D. Kacy Cullen

D. KACY CULLEN

Rebuilding the Nervous System Using Tissue Engineered “Living Scaffolds”

Biography

Dr. Cullen is an Associate Professor of Neurosurgery & Bioengineering at the University of Pennsylvania (http://www.med.upenn.edu/cullenlab/) and serves as the Director of the Center for Neurotrauma, Neurodegeneration, and Restoration at the Philadelphia VA Medical Center. Dr. Cullen is a leading innovator in neural tissue engineering and nervous system repair strategies, and he was recently selected as one of “3 People to Watch in Neuroscience” by STAT News. He has founded 2 early-stage companies developing advanced regenerative therapies, one being Axonova, focused on living regenerative scaffolds for nerve and spinal cord repair, and INNERVACE, focused on personalized tissue engineering treatments to replace brain tissue lost due to neurodegenerative disease such as Parkinson’s. He has over 70 scientific publications, and has also written in popular science journals such as Scientific American. Dr. Cullen’s lab receives extramural support from the National Institutes of Health, the Department of Defense, the Department of Veterans Affairs, and the Michael J. Fox Foundation.

Abstract

Neurotrauma or neurodegenerative disease commonly result in the disconnection of axon pathways – the long-distance fibers connecting specialized regions of the central nervous system (CNS) or relaying peripheral signals. Unfortunately, functional axonal regeneration rarely occurs due to extreme distances to targets, absence of directed guidance, and, in the CNS, the presence of inhibitory factors – often resulting in permanent cognitive and/or sensorimotor deficits.

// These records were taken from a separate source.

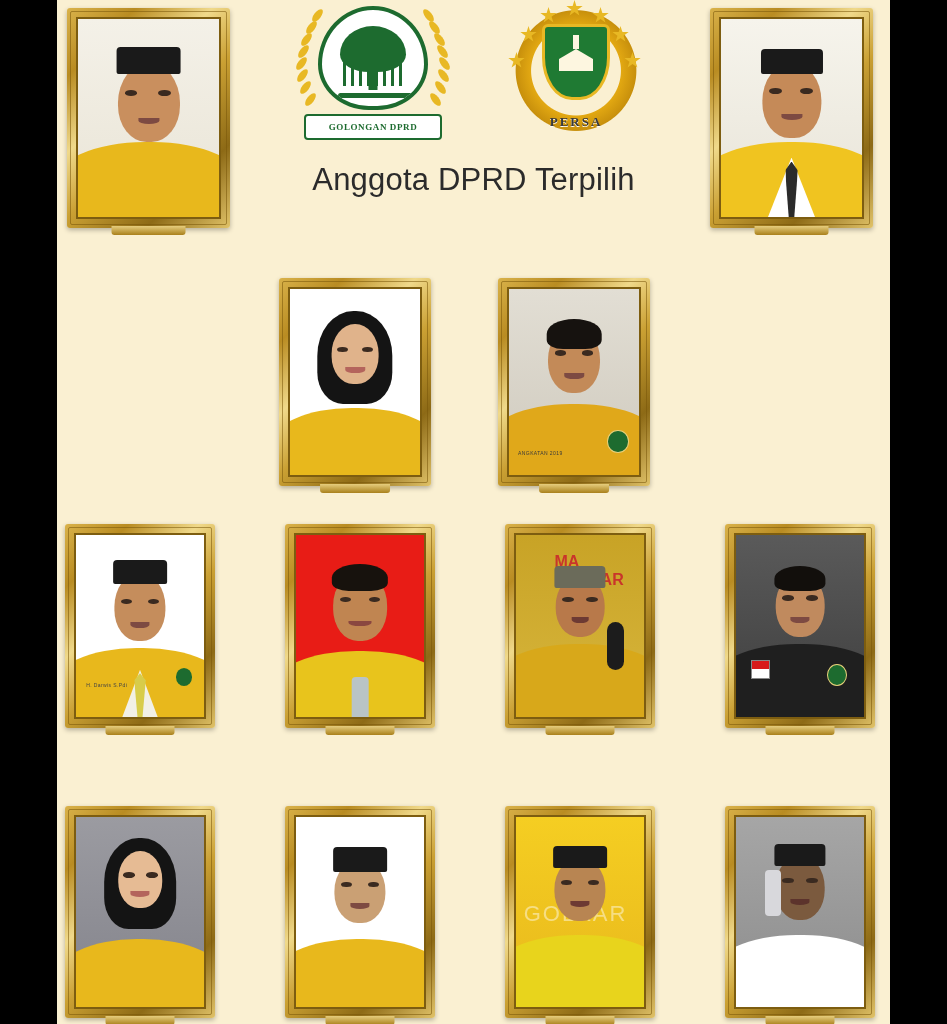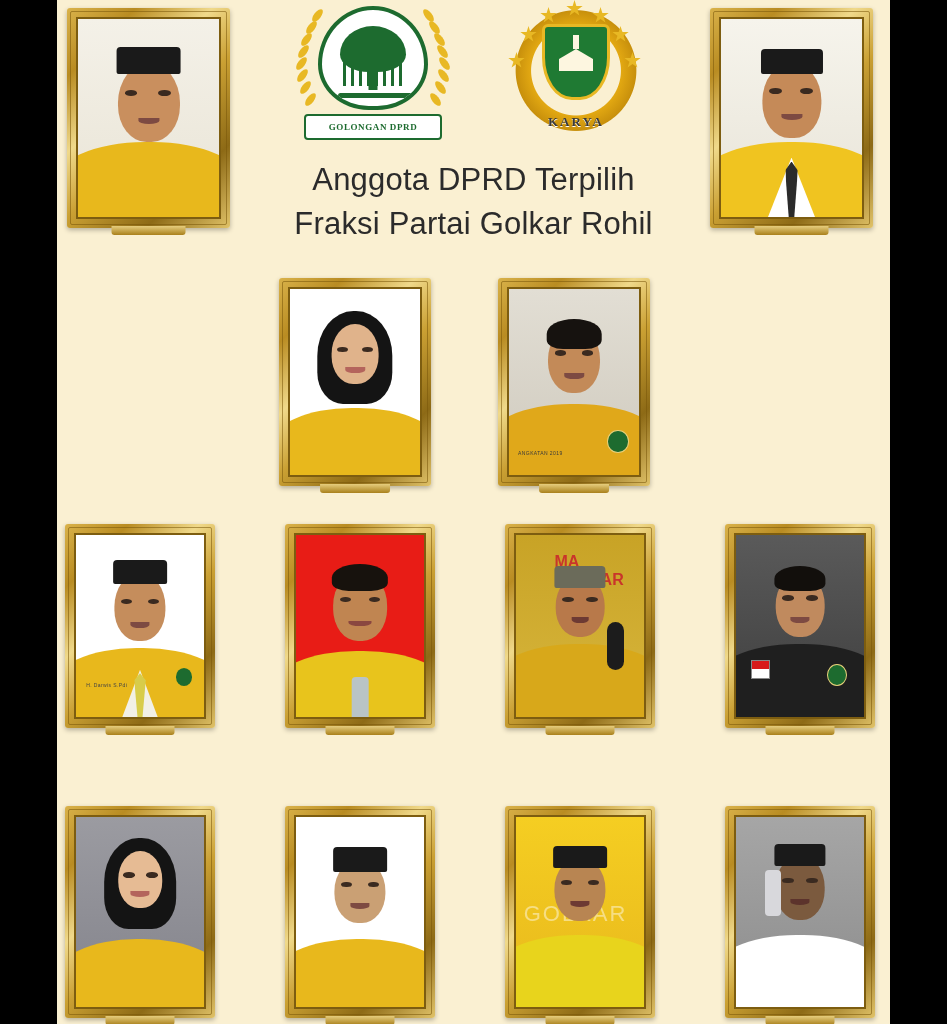--- a/index.html
+++ b/index.html
@@ -430,28 +430,27 @@
           <div class="star" style="left:38px;top:3px"></div>
           <div class="star" style="left:90px;top:3px"></div>
           <div class="star" style="left:18px;top:22px"></div>
           <div class="star" style="left:110px;top:22px"></div>
           <div class="star" style="left:6px;top:48px"></div>
           <div class="star" style="left:122px;top:48px"></div>
           <div class="dprd-inner">
             <div class="tower"></div>
             <div class="house"></div>
           </div>
-          <div class="dprd-label">KARYA</div>
+          <div class="dprd-label">PERSA</div>
         </div>
 
       </div>
 
       <div class="title-block">
         <div class="title-line">Anggota DPRD Terpilih</div>
-        <div class="title-line">Fraksi Partai Golkar Rohil</div>
       </div>
     </div>
 
     <div class="frame" style="left:10px;top:8px;width:163px;height:220px;">
       <div class="inner">
         <div class="photo">
           <div class="bg" style="background:linear-gradient(180deg,#f4f1e8,#e9e4d6)"></div>
           <div class="shoulders" style="background:#e8b81c; width:136%; height:44%;"></div>
           <div class="head" style="width:44%;height:40%;top:22%;background:#c98f5e;"></div>
           <div class="songkok" style="width:46%;height:14%;top:14%;"></div>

To address this need, the Cullen Lab is pioneering the development of so-called “living scaffolds”, which are anatomically-inspired tissue engineered constructs consisting of neural cells in a defined, anisotropic architecture. These living scaffolds recapitulate developmental mechanisms by providing a living labeled pathway for targeted axonal regeneration or neuronal migration, and in some cases may physically “wire in” to replace complex brain circuitry. Although there are formidable challenges in preclinical and clinical advancement, these tissue engineered living scaffolds represent a promising strategy to restore nervous system structure and function following afflictions such as traumatic brain injury or Parkinson’s disease.